Go to the line containing "none -> [43,221,399,355]" in the records below. Repeat it and the lines after it exactly, all the way to the end.

• **Source records**
####################
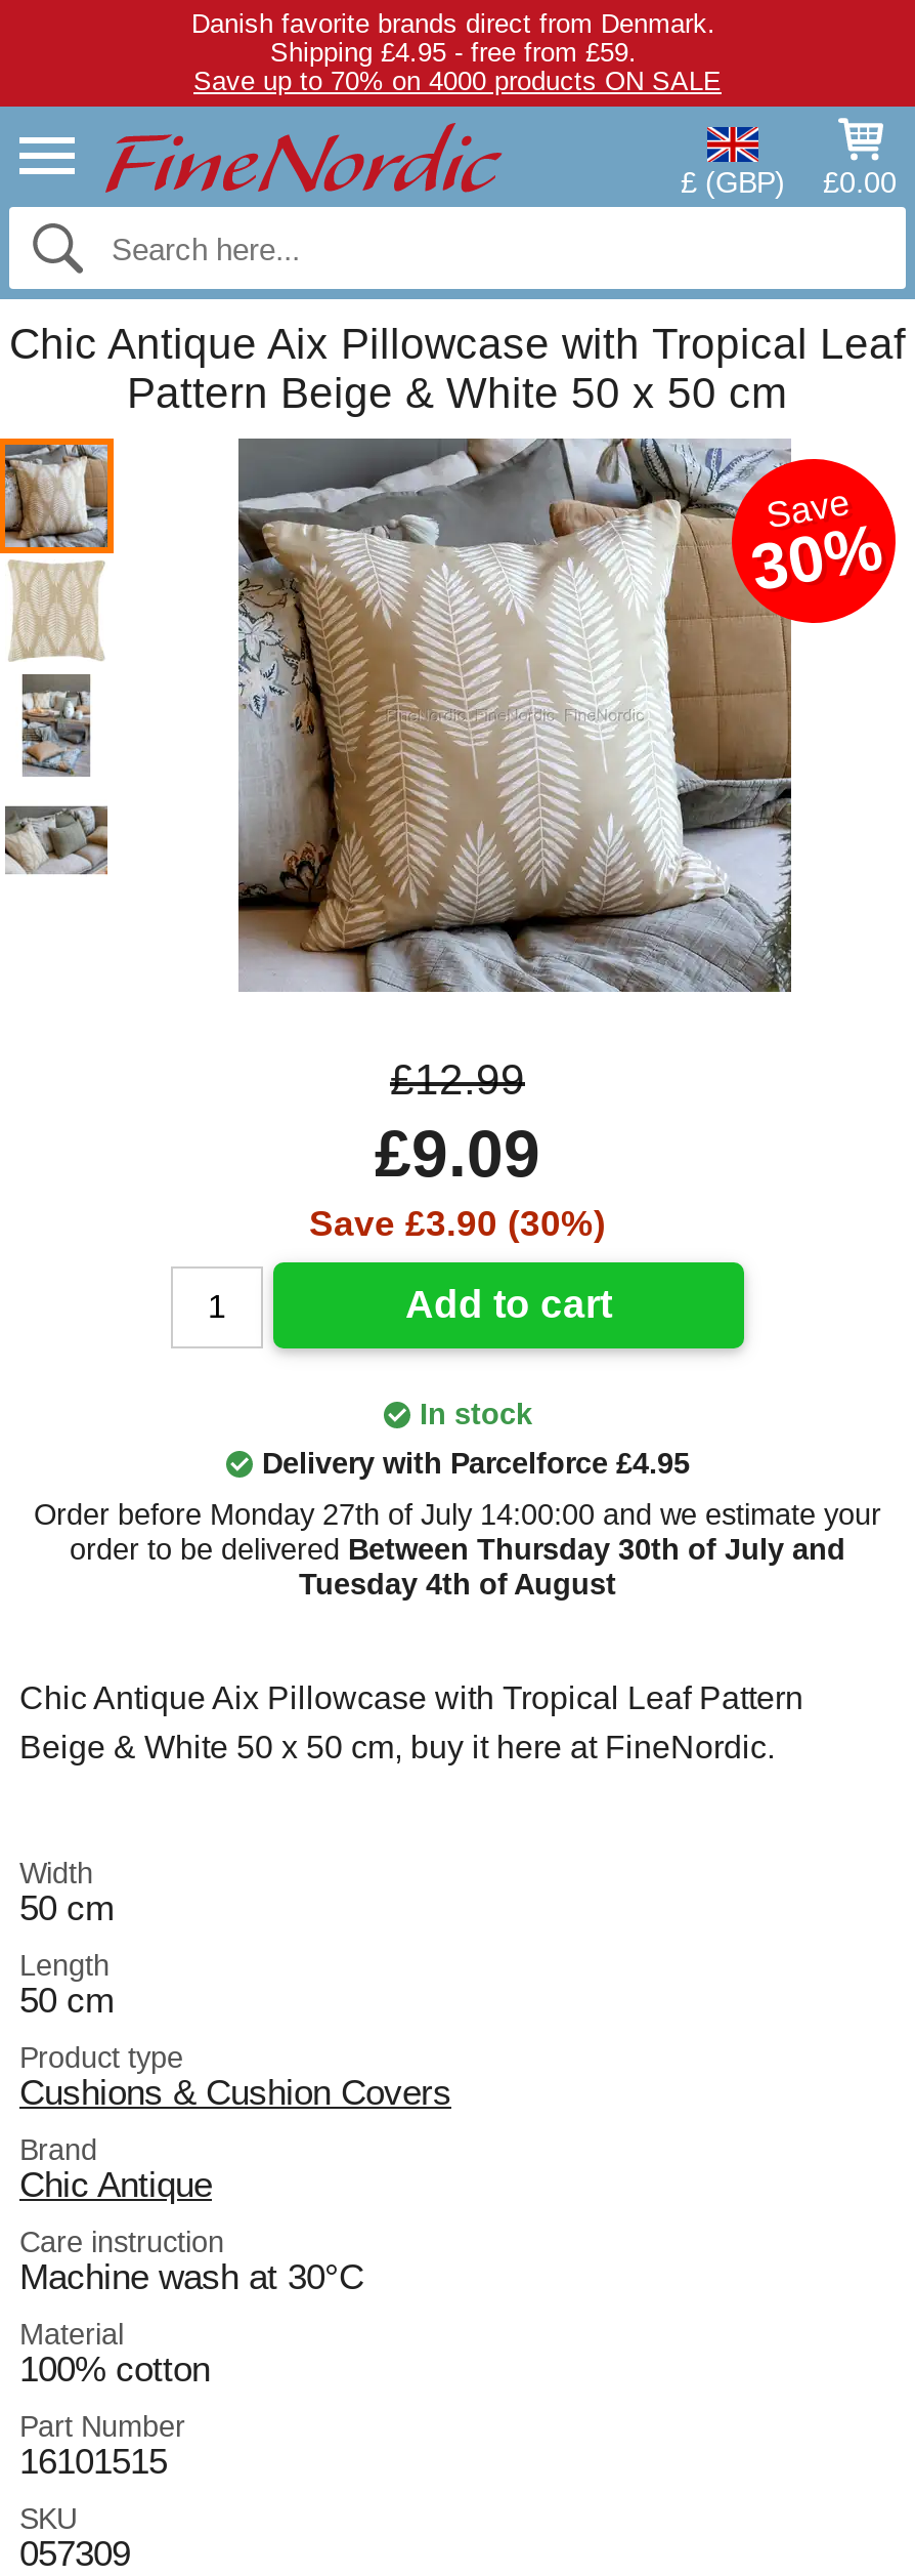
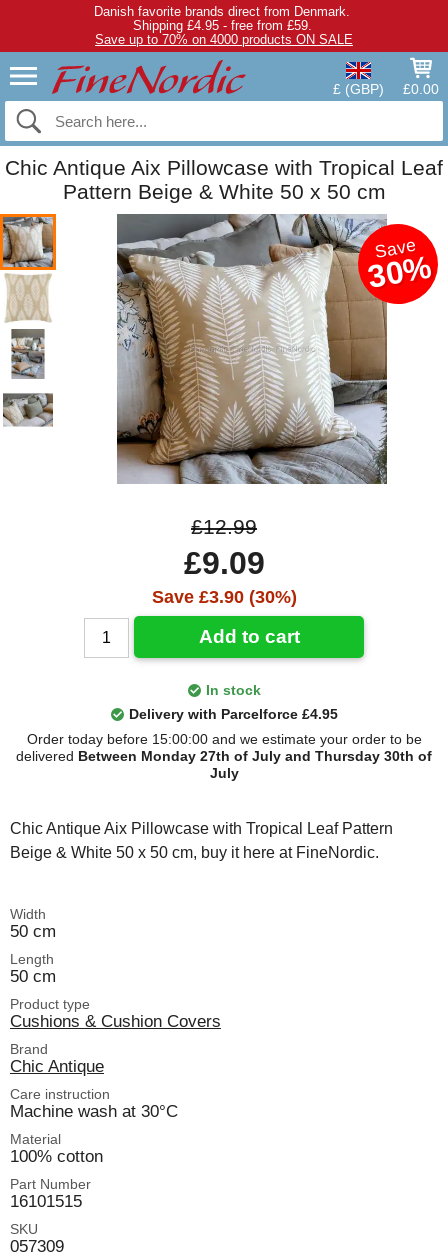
[34,1498,881,1601] Order before Monday 27th of July 14:00:00 and we estimate your | order to be delivered Between Thursday 30th of July and | Tuesday 4th of August -> [16,731,432,781] Order today before 15:00:00 and we estimate your order to be | delivered Between Monday 27th of July and Thursday 30th of | July

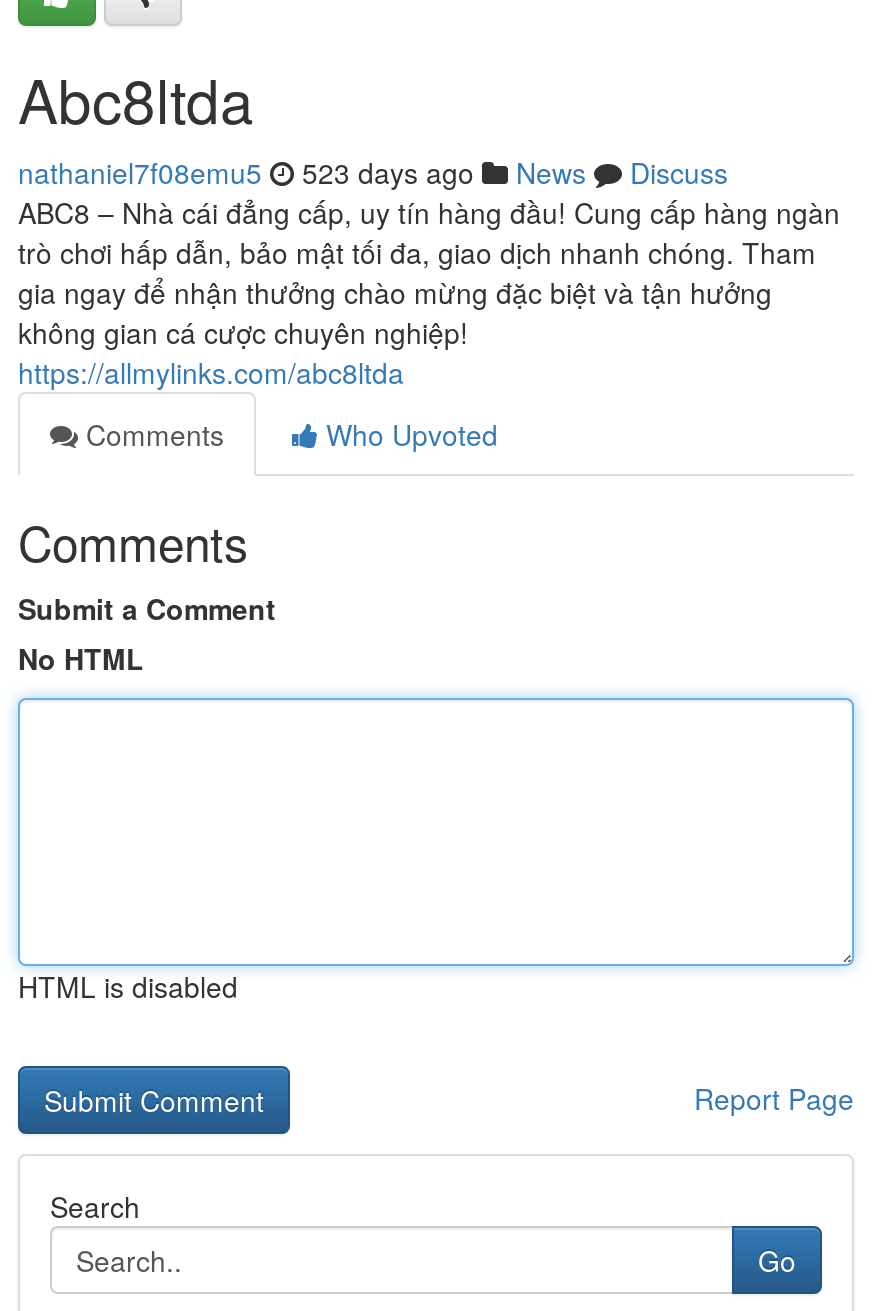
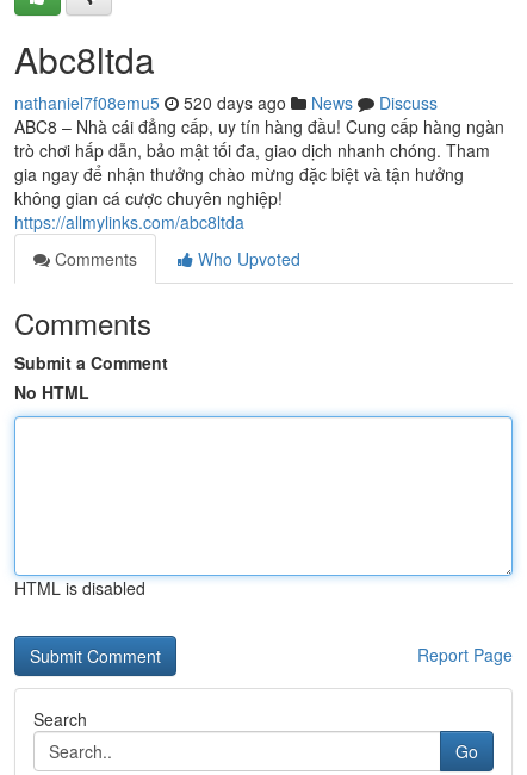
[18,152,728,192] nathaniel7f08emu5 523 days ago News Discuss -> [14,91,438,114] nathaniel7f08emu5 520 days ago News Discuss

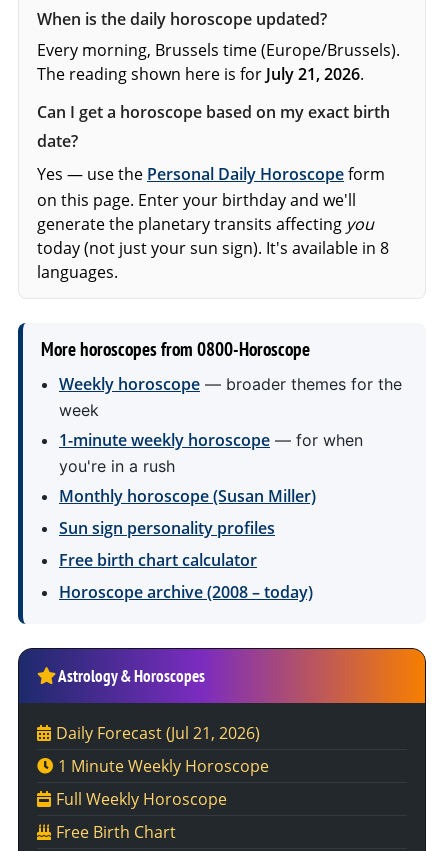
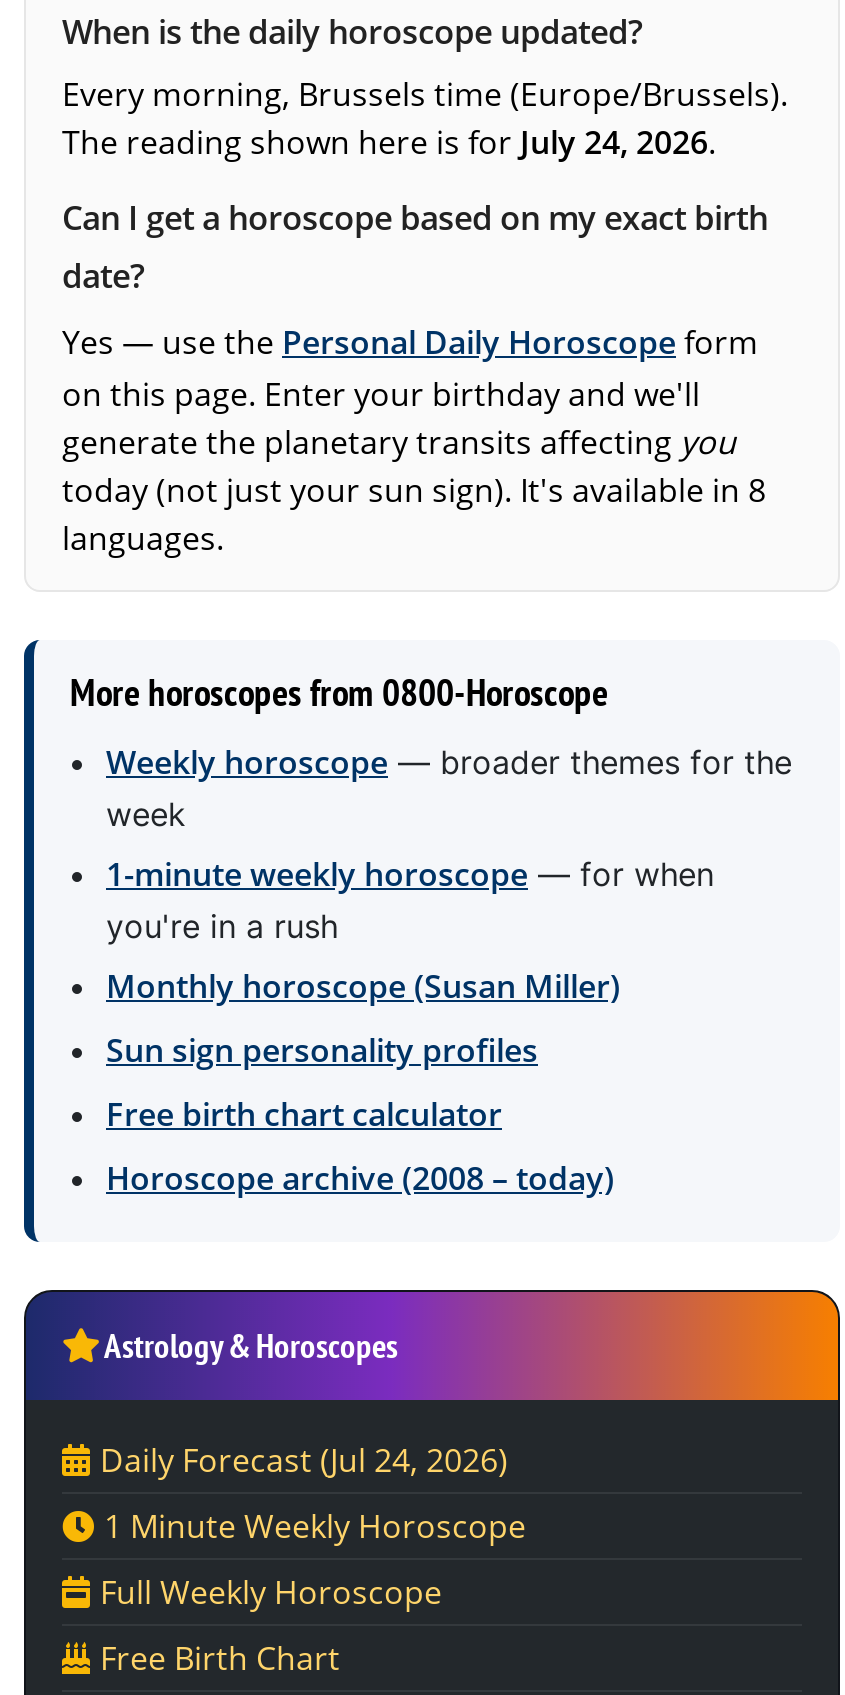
[37,63,364,85] The reading shown here is for July 21, 2026. -> [62,120,716,164] The reading shown here is for July 24, 2026.
[56,722,260,744] Daily Forecast (Jul 21, 2026) -> [100,1438,508,1482] Daily Forecast (Jul 24, 2026)

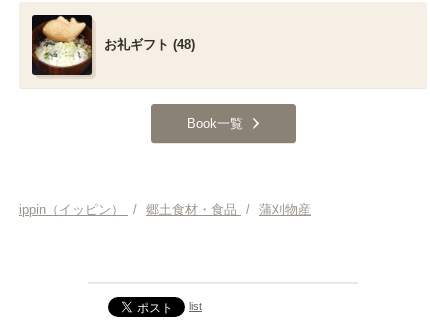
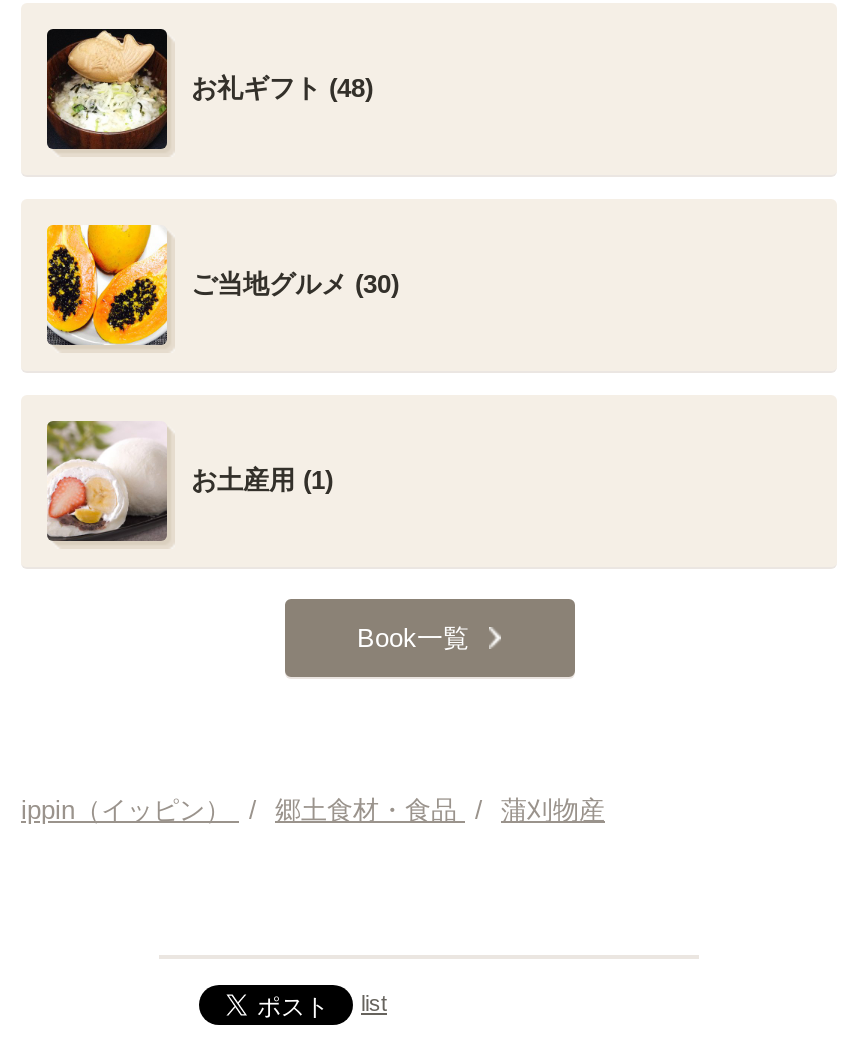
none -> [43,221,399,355] [image] | ご当地グルメ (30)
none -> [45,419,333,541] [image] | お土産用 (1)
####################
• **Your response**
none -> [43,221,399,355] [image] | ご当地グルメ (30)
none -> [45,419,333,541] [image] | お土産用 (1)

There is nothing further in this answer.